(Saved entries)
- - -

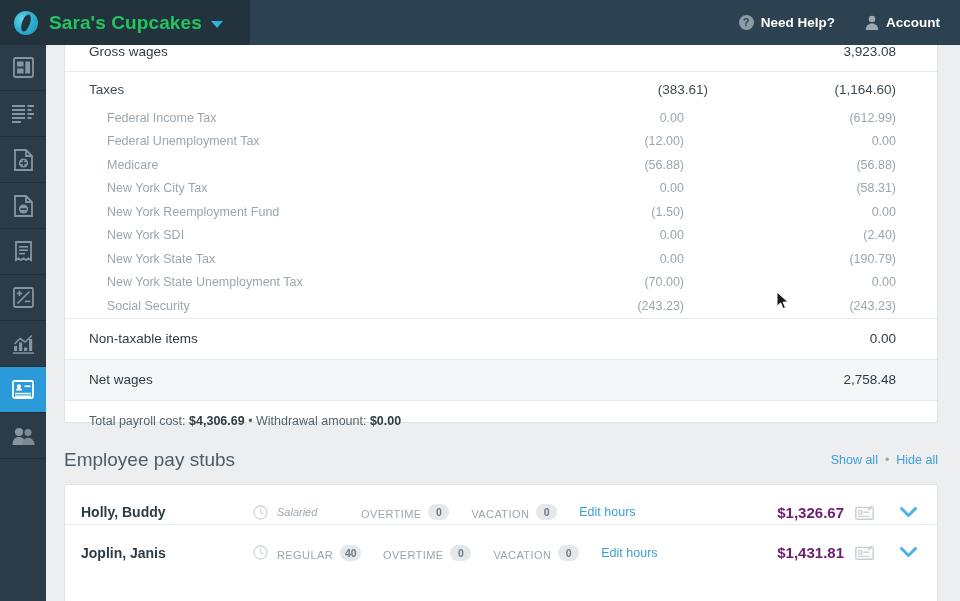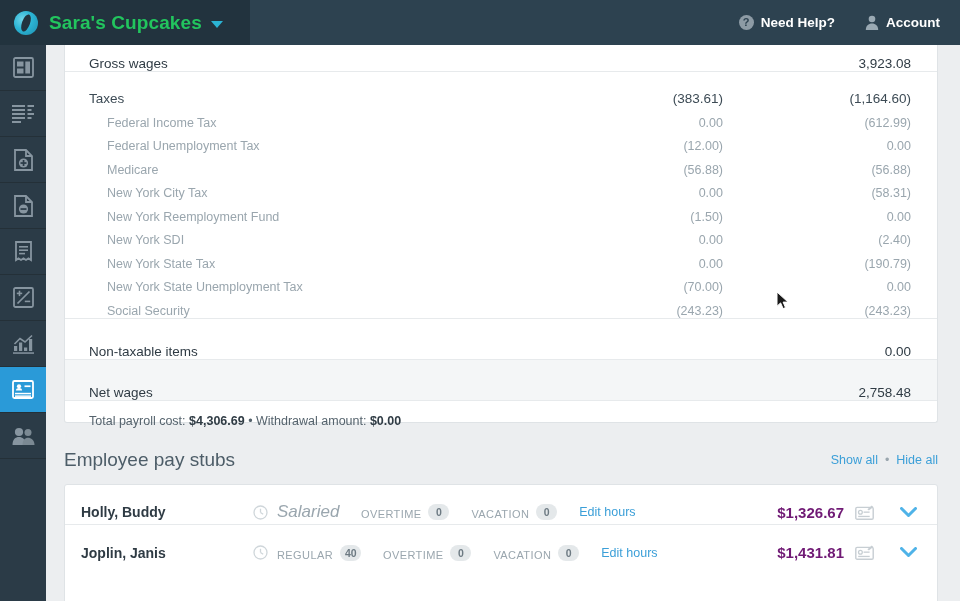"Gross wages" .trow { align-items: flex-end -> center; padding: 0 26px 0 24px -> 0 41px 0 24px }
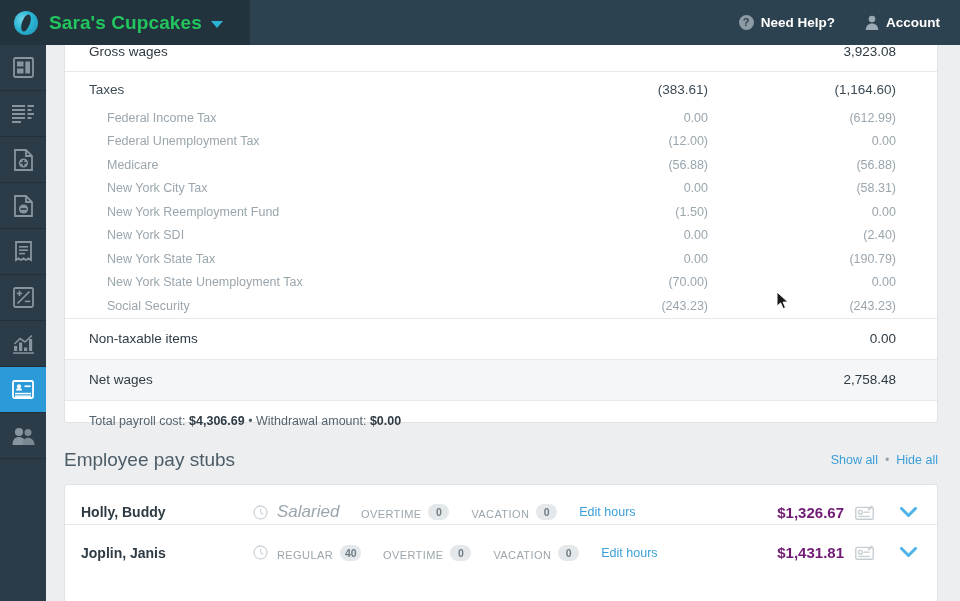"Federal Income Tax" .trow.sub { gap: none -> 24px }
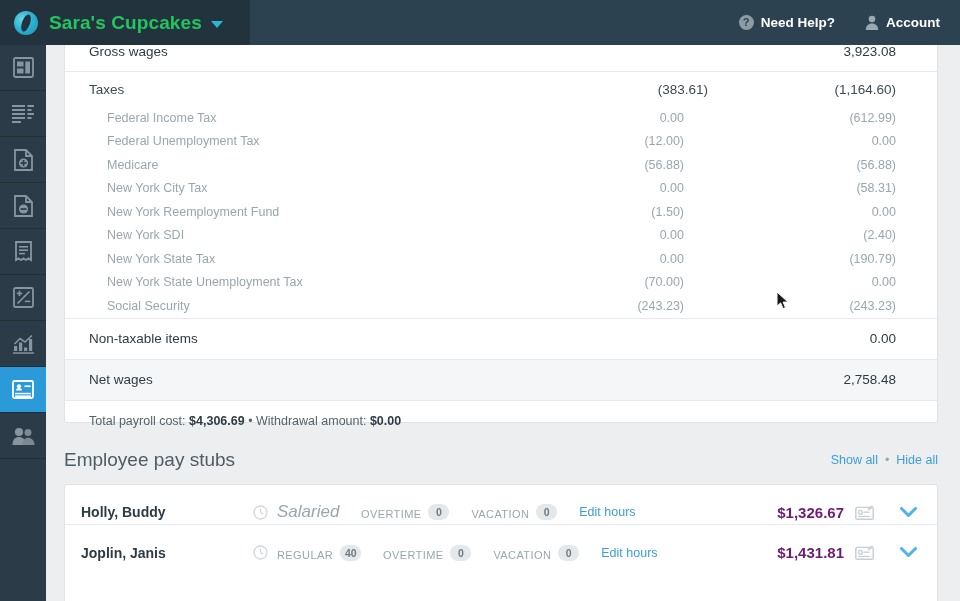"Salaried" .paytype { font-size: 17px -> 11px }
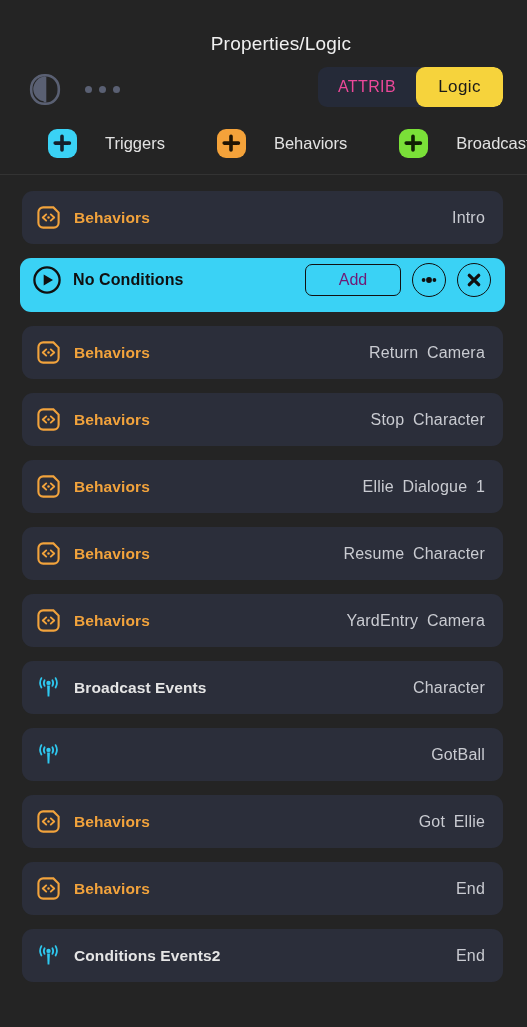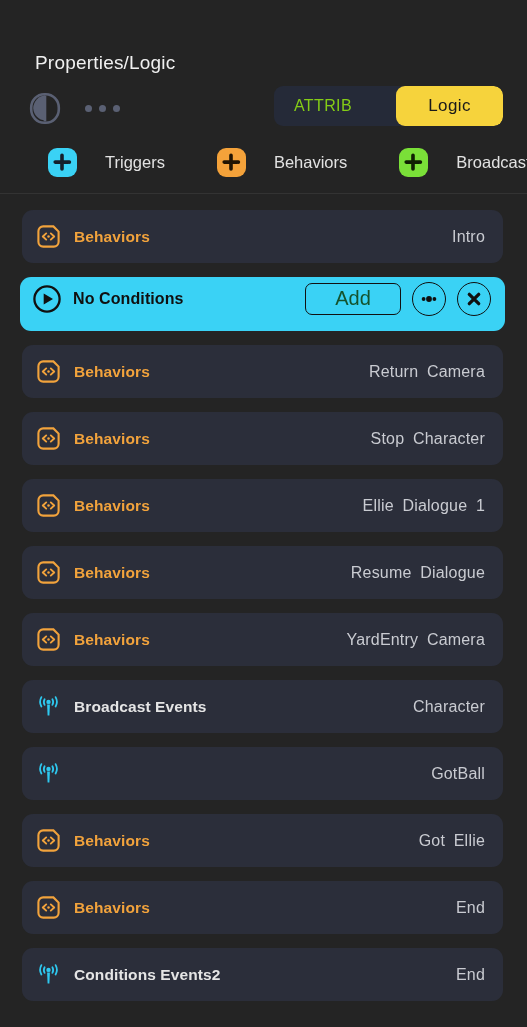"Properties/Logic" .panel-title { padding-top: 52px -> 33px; text-align: none -> center }
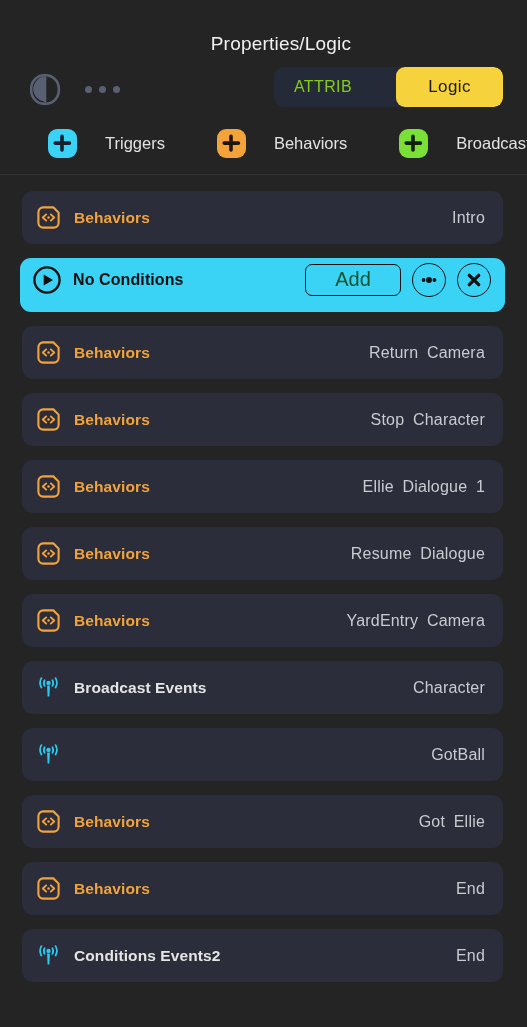"ATTRIB" .seg-attrib { color: #84cc16 -> #ec4899 }
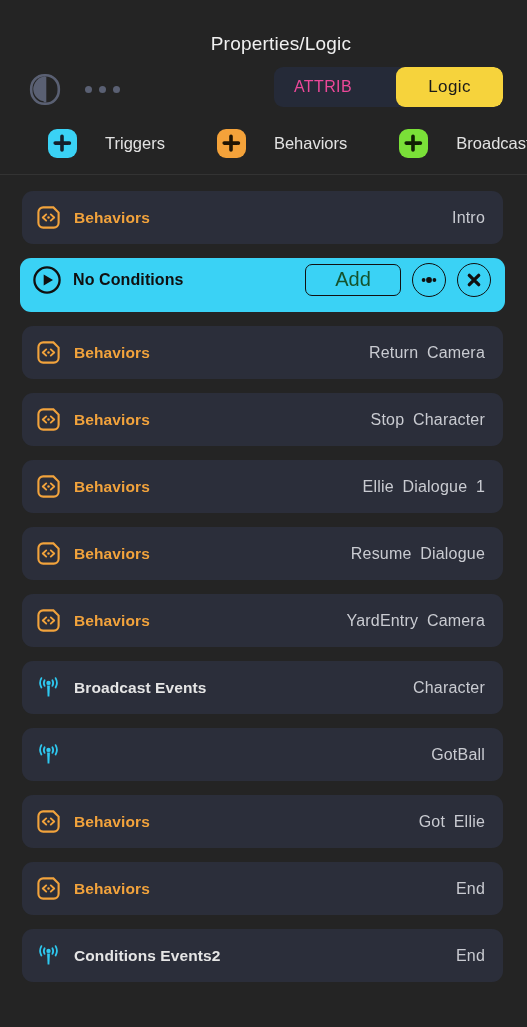"Logic" .seg-logic { margin-left: 24px -> none; width: 107px -> 87px }
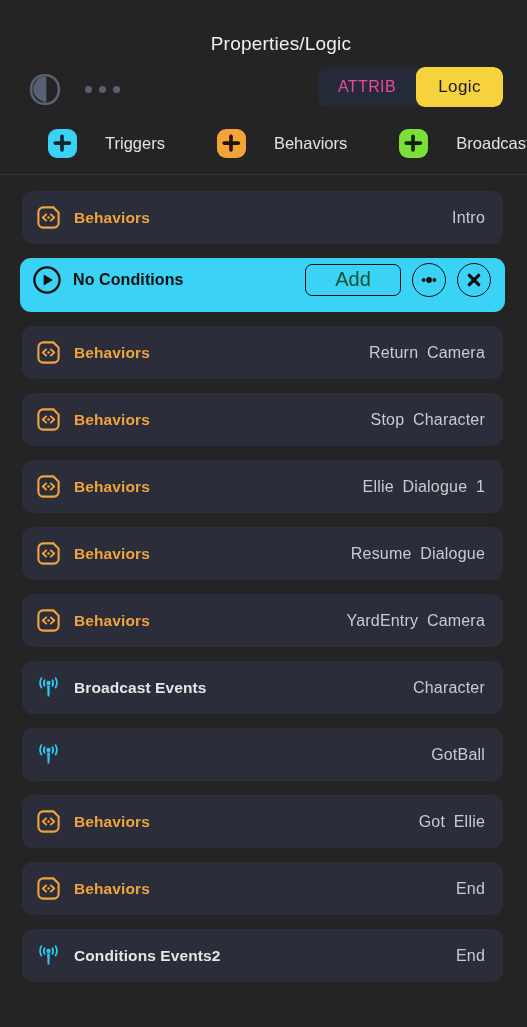"Add" .add-button { color: #14532d -> #701a75; font-size: 20px -> 16px }
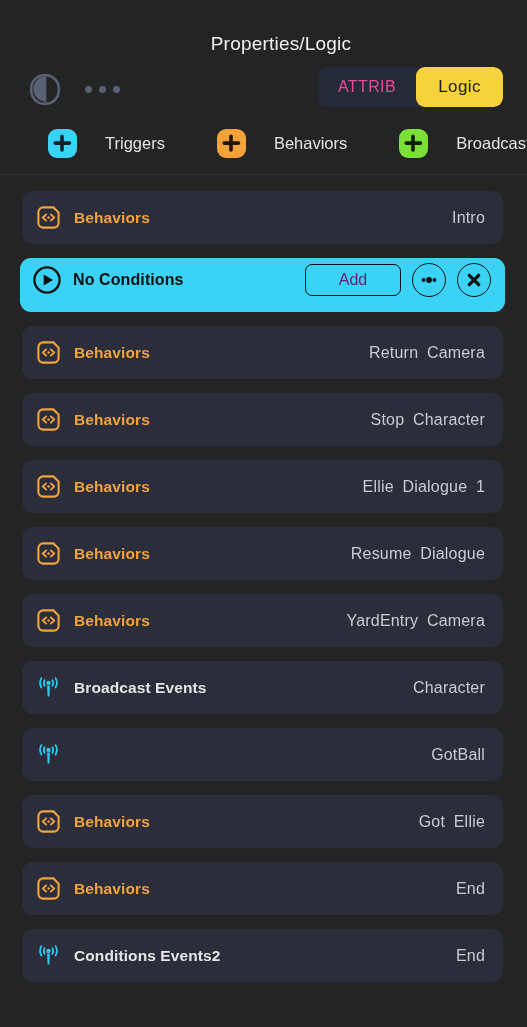"Resume Dialogue" span.row-value { text: Dialogue -> Character }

- - -

◆ Task to carry out ◆
When you reach the line with "padding-top: 52px ->" in the entries above, start copying, and go on word for word to the last line; skip any picture.

◆ Solution below ◆
"Properties/Logic" .panel-title { padding-top: 52px -> 33px; text-align: none -> center }
"ATTRIB" .seg-attrib { color: #84cc16 -> #ec4899 }
"Logic" .seg-logic { margin-left: 24px -> none; width: 107px -> 87px }
"Add" .add-button { color: #14532d -> #701a75; font-size: 20px -> 16px }
"Resume Dialogue" span.row-value { text: Dialogue -> Character }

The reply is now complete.